Directed by Stephen Herek, the film was a financial success, even spawning a theatrical sequel. Now, why did this film not bother Disney fans as much as the current remakes do? I think it has to do that with the fact that it was released at a time when this was a rarity as well as it didn’t seem to promote the idea that the animated film was inferior in any way.

I had never seen the film before, but one of my readers, kirksroom, suggested that I review this film. So let’s find out together what I thought of 101 Dalmatians!

And remember, SPOILERS AHEAD!

As the movie opens we’re introduced to the character of Pongo, a dalmatian, owned by video game designer, Roger, played by Jeff Daniels. Pongo serves not just as Roger’s pet, but his faithful companion making sure he gets up on time and does what he needs to do.

Did I mention that Pongo can log into a computer? Why isn’t he on a talent show yet?

Roger’s career is in a bit of strife at the moment as he has a hard time selling his video games. His most recent project was rejected for not having an interestingly enough villain.
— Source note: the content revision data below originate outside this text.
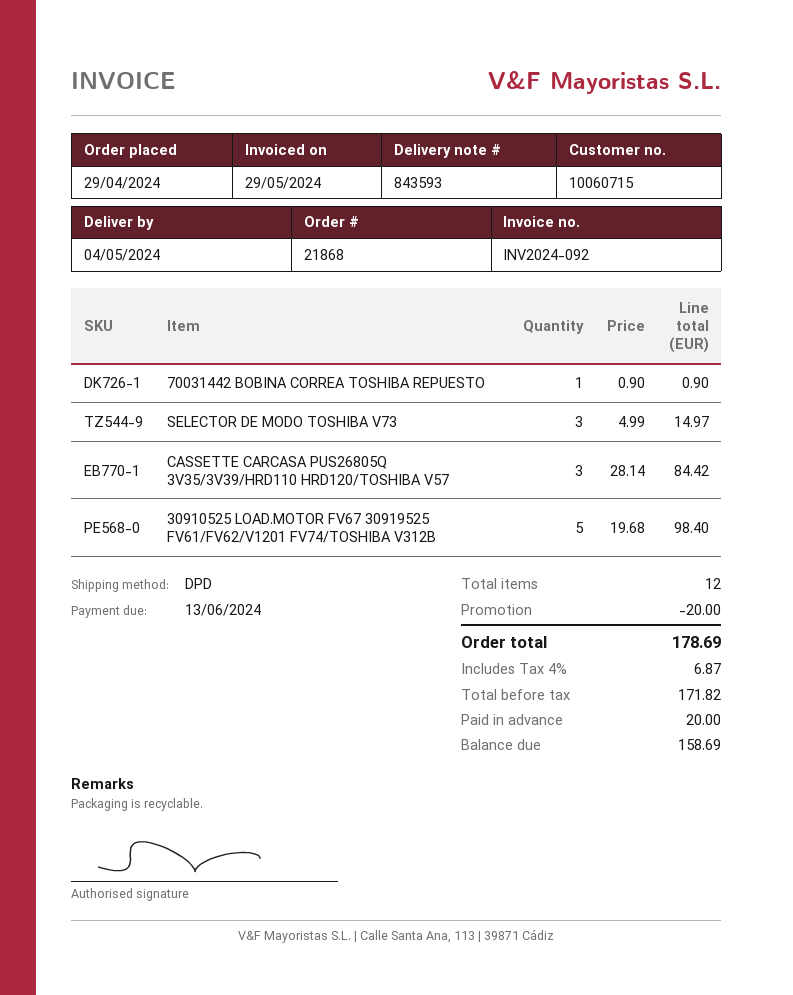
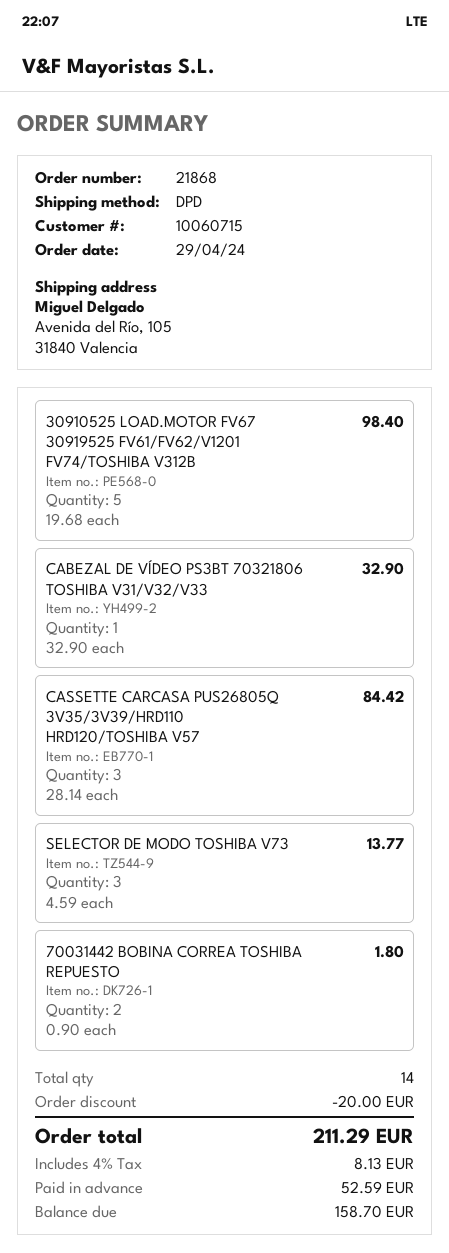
70031442 BOBINA CORREA TOSHIBA REPUESTO: 1 x 0.90 = 0.90 -> 2 x 0.90 = 1.80
SELECTOR DE MODO TOSHIBA V73: 3 x 4.99 = 14.97 -> 3 x 4.59 = 13.77
CABEZAL DE VÍDEO PS3BT 70321806 TOSHIBA V31/V32/V33: none -> 1 x 32.90 = 32.90
total quantity: 12 -> 14
tax: 4% = 6.87 -> 4% = 8.13
total: 178.69 -> 211.29
deposit: 20.00 -> 52.59
balance: 158.69 -> 158.70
I dunno, I’d totally play this game even though the villain is weak!

Meanwhile, we’re also introduced to the character of Anita, played by Joely Richardson. She works as a fashion designer for Ms. Cruella de Vil, played maniacally by Glenn Close. Cruella is much like her character in the 1961 animated film in that she’s a fashionista obsessed with furs, extremely classy, and will do anything to get what she wants. 
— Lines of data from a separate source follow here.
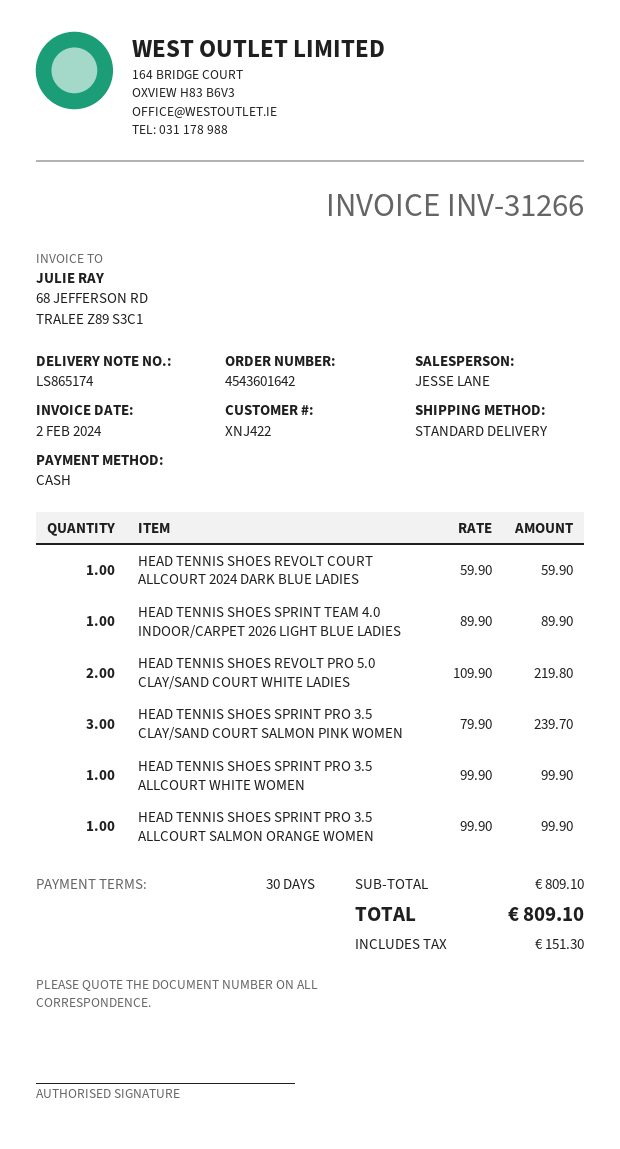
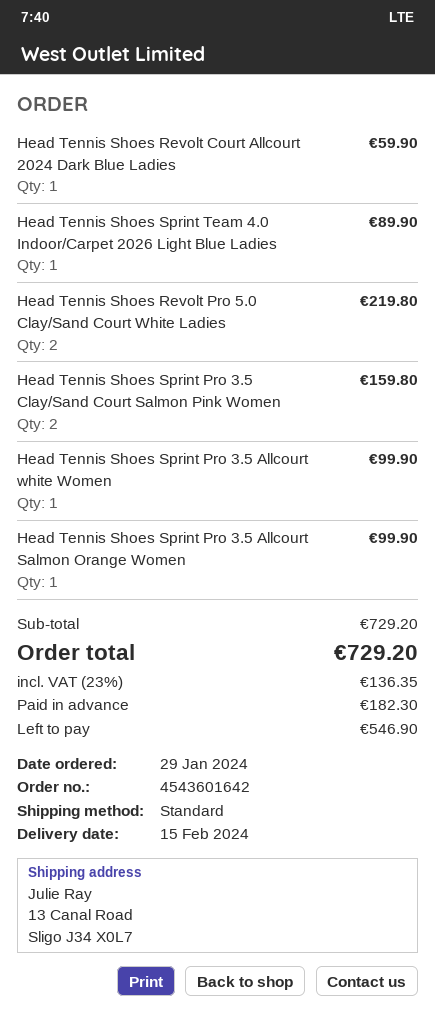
HEAD TENNIS SHOES SPRINT PRO 3.5 CLAY/SAND COURT SALMON PINK WOMEN: 3 for 239.70 -> 2 for 159.80
subtotal: 809.10 -> 729.20
tax: 151.30 -> 136.35
total: 809.10 -> 729.20

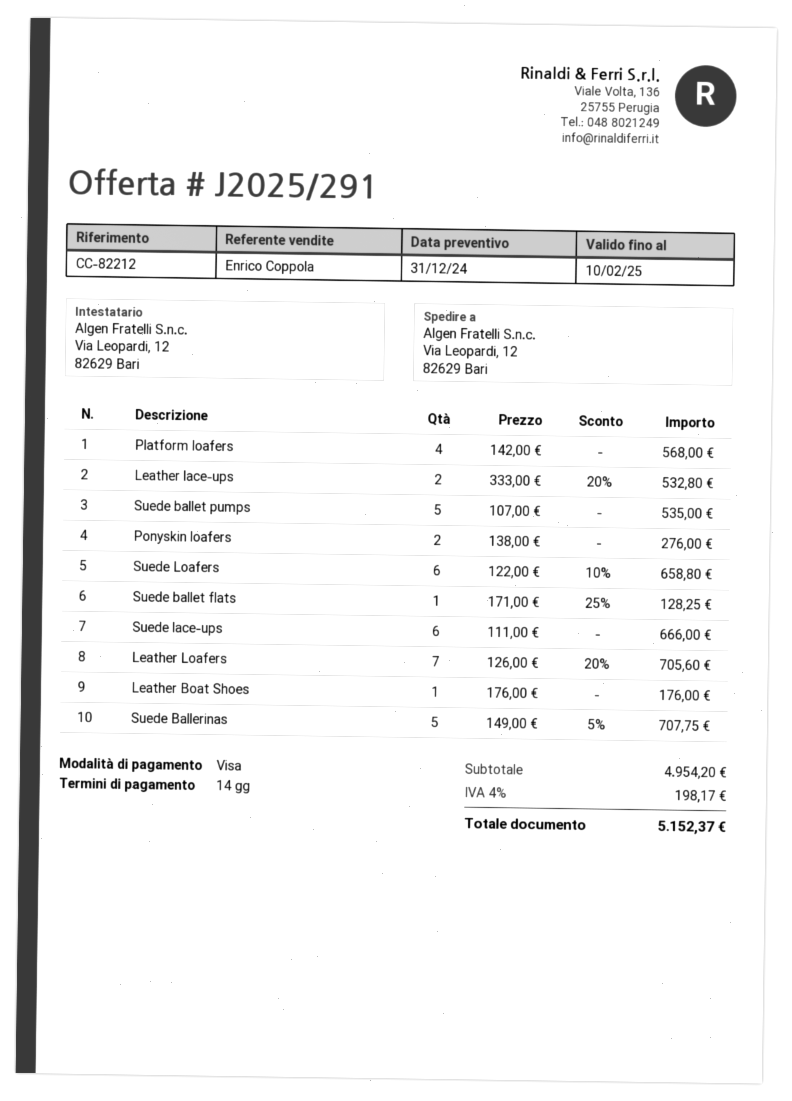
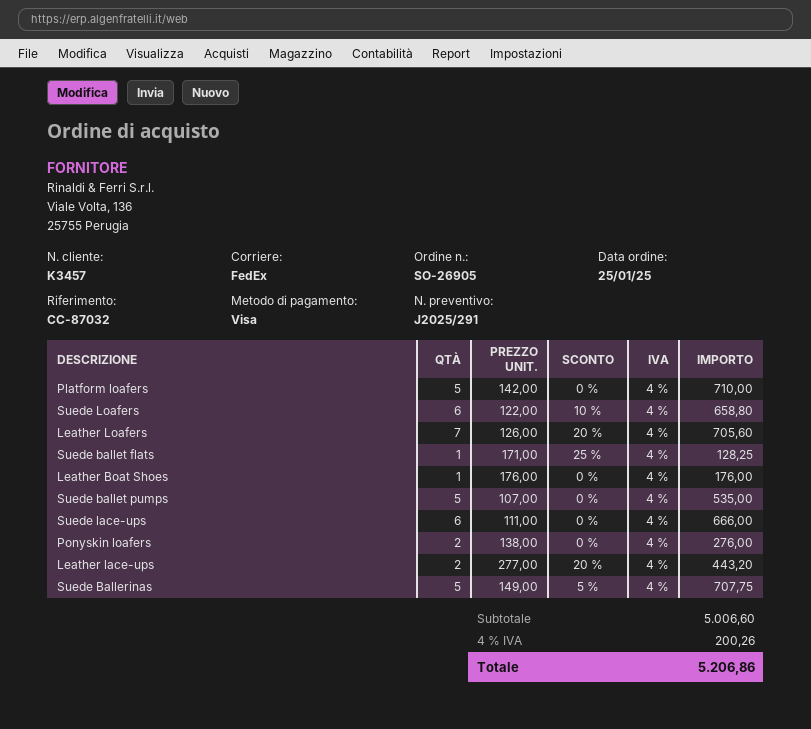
reference: CC-82212 -> CC-87032
Platform loafers: 4 x 142.00 = 568.00 -> 5 x 142.00 = 710.00
Leather lace-ups: 2 x 333.00 - 20% = 532.80 -> 2 x 277.00 - 20% = 443.20
subtotal: 4954.20 -> 5006.60
tax: 4% = 198.17 -> 4% = 200.26
total: 5152.37 -> 5206.86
She even has Hastings working for her! Crikey, business must be slow for Poirot!

After Anita draws a sketch of a dress with spotted fur inspired by her own dalmatian, Perdita, Cruella gets a craving to have her own dalmatian fur coat!

Later on that day, Roger and Anita meet each other in a nearby park following a chase scene involving Pongo and Perdita. The sequence ends with Roger and Anita falling into a lake and going back to Roger’s place to get dry. It’s evident that Pongo and Perdita like each other and that Roger and Anita like each other too. Roger proposes to Anita right then and there and she readily accepts.
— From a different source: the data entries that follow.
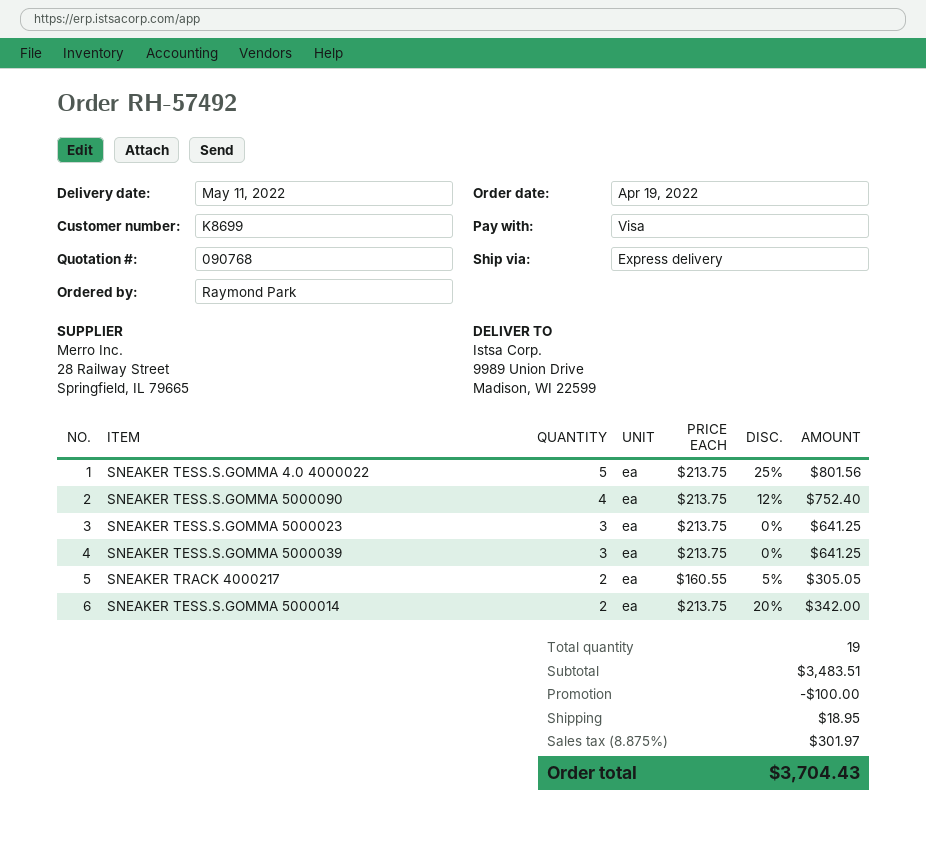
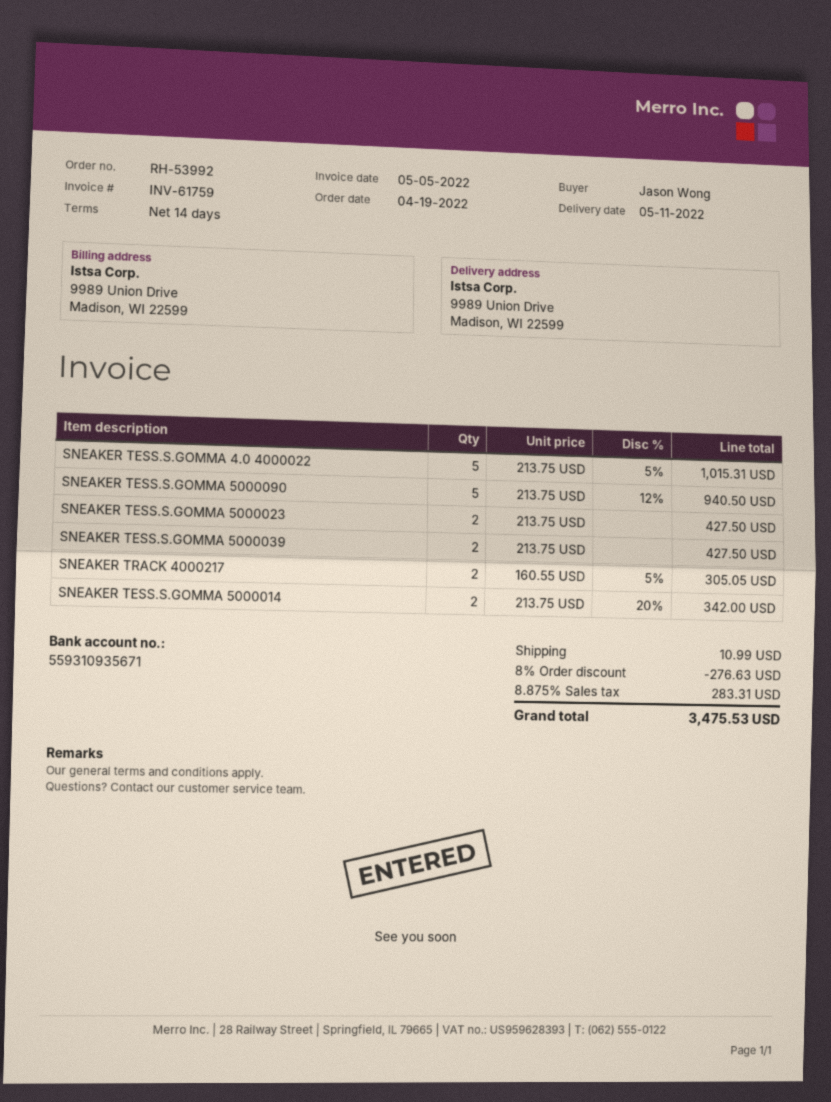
order number: RH-57492 -> RH-53992
ordered by: Raymond Park -> Jason Wong
SNEAKER TESS.S.GOMMA 4.0 4000022: 5 x 213.75 - 25% = 801.56 -> 5 x 213.75 - 5% = 1015.31
SNEAKER TESS.S.GOMMA 5000090: 4 x 213.75 - 12% = 752.40 -> 5 x 213.75 - 12% = 940.50
SNEAKER TESS.S.GOMMA 5000023: 3 x 213.75 = 641.25 -> 2 x 213.75 = 427.50
SNEAKER TESS.S.GOMMA 5000039: 3 x 213.75 = 641.25 -> 2 x 213.75 = 427.50
discount: 100.00 -> 276.63
shipping: 18.95 -> 10.99
tax: 8.875% = 301.97 -> 8.875% = 283.31
total: 3704.43 -> 3475.53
I know people like to complain about how the Disney Princesses and Princes don’t know anything about each other before getting married, but that’s quite erroneous! THIS is an example of two characters not knowing anything about each other before getting married!

Both the human and dog weddings take place and are attended by their respective “family and friends”.

Either that or somebody blew some “toot sweets”!

And it’s not long after that both Anita and Perdita are pregnant. Anita’s old nanny, played by Joan Plowright, comes to live with the family to help them take care of things especially with all these pregnancies going on! It’s not long before Perdita gives birth to 15 puppies, almost 14, but like the 1961 animated film, Roger helps one of the puppies on the verge of death to breathe again, thereby making it 15.

Everyone is excited until Cruella catches wind of the puppies being born. She comes over to the house and tries to buy the puppies from Anita for an exorbitant price, but Roger puts his foot down saying how the puppies are not for sale. Not used to being denied what she wants, Cruella plans to find another way to purloin the puppies.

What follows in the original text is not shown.